* **EXERCISE OBJECTIVE**
Below is a block of entries; repeat all of it exactly but omit the pictures.

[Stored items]
------------------------------
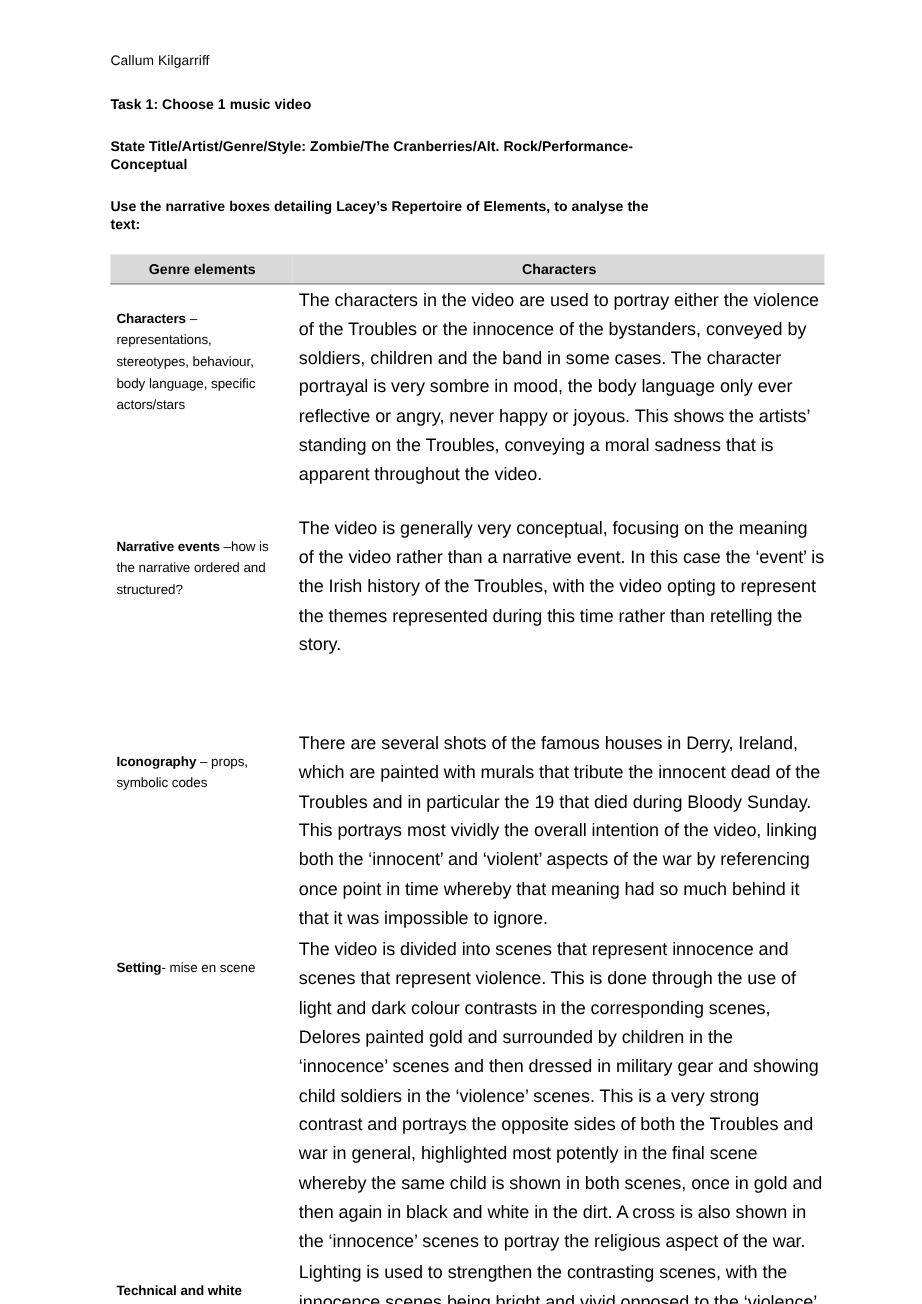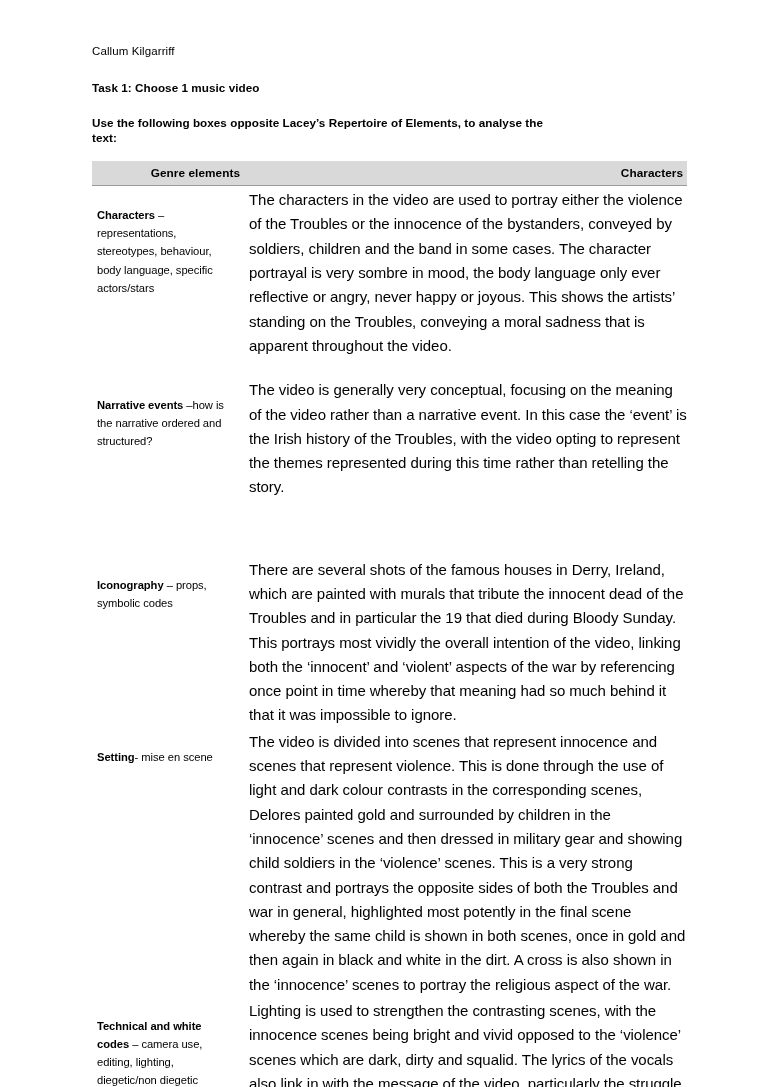--- a/index.html
+++ b/index.html
@@ -100,6 +100,7 @@
 
   <div class="heading-block">
     <div class="heading-line">Task 1: Choose 1 music video</div>
+    <div class="heading-line">State Title/Artist/Genre/Style:  Zombie/The Cranberries/Alt. Rock/Performance-Conceptual</div>
     <div class="heading-line">Use the following boxes opposite Lacey’s Repertoire of Elements, to analyse the text:</div>
   </div>
 

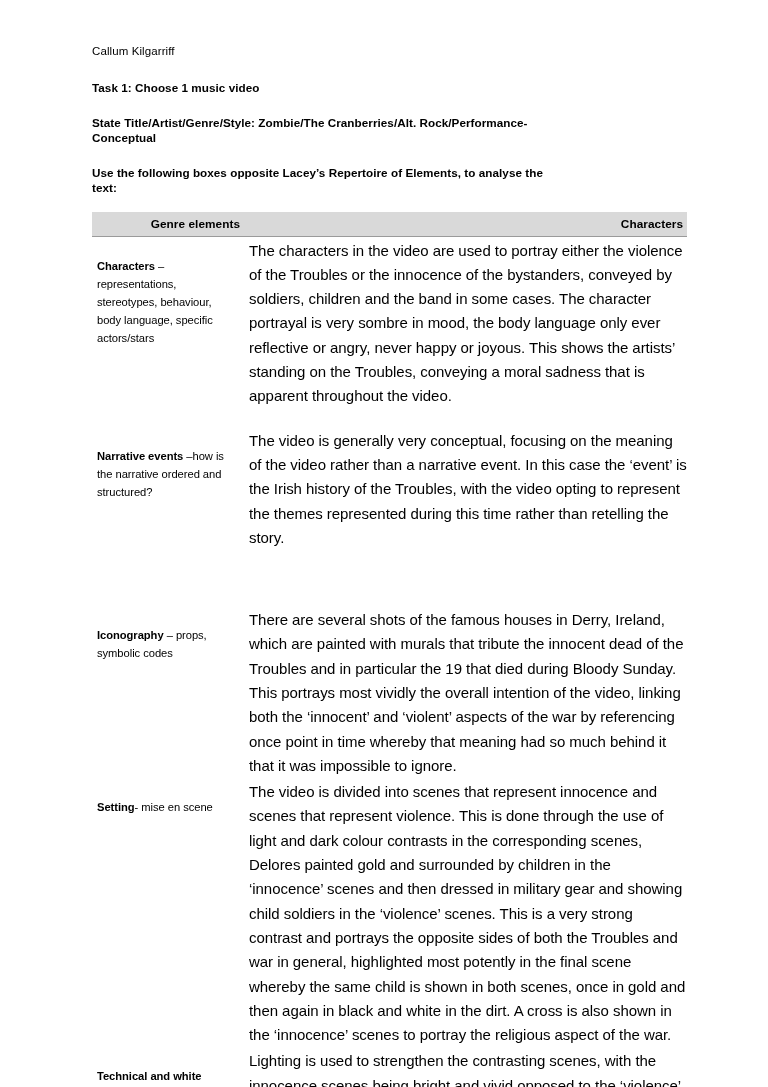--- a/index.html
+++ b/index.html
@@ -101,7 +101,7 @@
   <div class="heading-block">
     <div class="heading-line">Task 1: Choose 1 music video</div>
     <div class="heading-line">State Title/Artist/Genre/Style:  Zombie/The Cranberries/Alt. Rock/Performance-Conceptual</div>
-    <div class="heading-line">Use the following boxes opposite Lacey’s Repertoire of Elements, to analyse the text:</div>
+    <div class="heading-line">Use the narrative boxes detailing Lacey’s Repertoire of Elements, to analyse the text:</div>
   </div>
 
   <table class="genre-table">

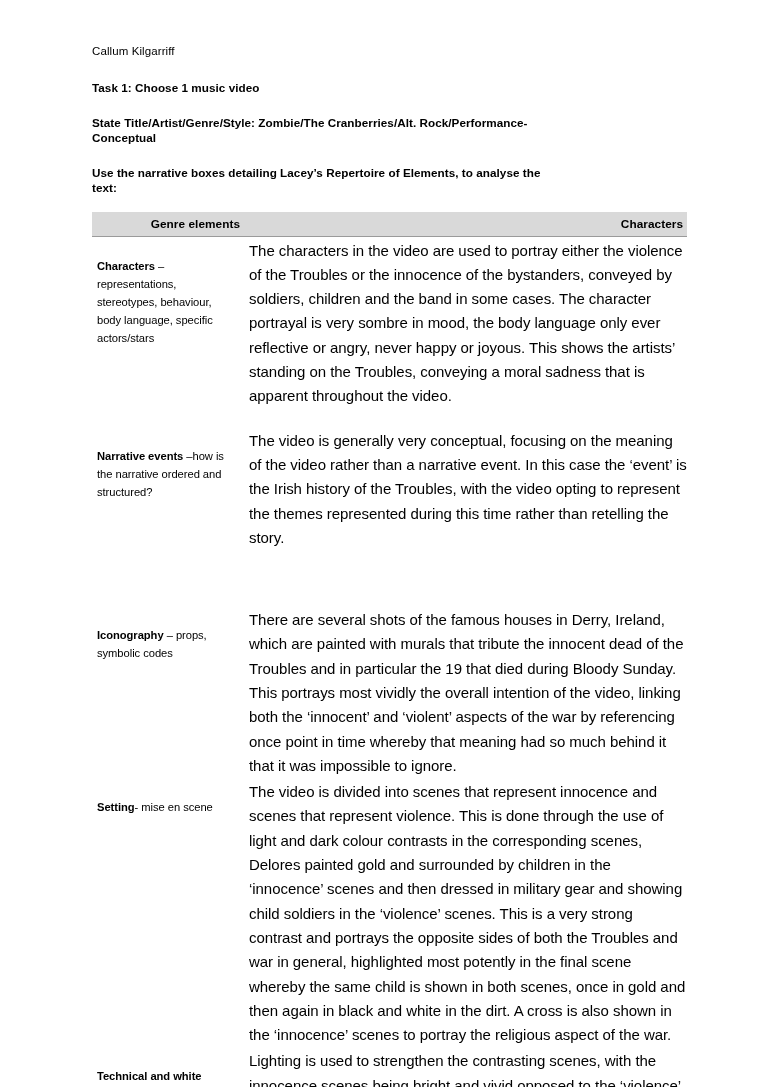--- a/index.html
+++ b/index.html
@@ -53,7 +53,7 @@
   thead th {
     background: #d9d9d9;
     border-bottom: 1px solid #9a9a9a;
-    text-align: right;
+    text-align: center;
     font-size: 11.8px;
     font-weight: bold;
     padding: 5px 4px 5px 5px;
------------------------------
* **RESULT**
--- a/index.html
+++ b/index.html
@@ -100,6 +100,7 @@
 
   <div class="heading-block">
     <div class="heading-line">Task 1: Choose 1 music video</div>
+    <div class="heading-line">State Title/Artist/Genre/Style:  Zombie/The Cranberries/Alt. Rock/Performance-Conceptual</div>
     <div class="heading-line">Use the following boxes opposite Lacey’s Repertoire of Elements, to analyse the text:</div>
   </div>
 

--- a/index.html
+++ b/index.html
@@ -101,7 +101,7 @@
   <div class="heading-block">
     <div class="heading-line">Task 1: Choose 1 music video</div>
     <div class="heading-line">State Title/Artist/Genre/Style:  Zombie/The Cranberries/Alt. Rock/Performance-Conceptual</div>
-    <div class="heading-line">Use the following boxes opposite Lacey’s Repertoire of Elements, to analyse the text:</div>
+    <div class="heading-line">Use the narrative boxes detailing Lacey’s Repertoire of Elements, to analyse the text:</div>
   </div>
 
   <table class="genre-table">

--- a/index.html
+++ b/index.html
@@ -53,7 +53,7 @@
   thead th {
     background: #d9d9d9;
     border-bottom: 1px solid #9a9a9a;
-    text-align: right;
+    text-align: center;
     font-size: 11.8px;
     font-weight: bold;
     padding: 5px 4px 5px 5px;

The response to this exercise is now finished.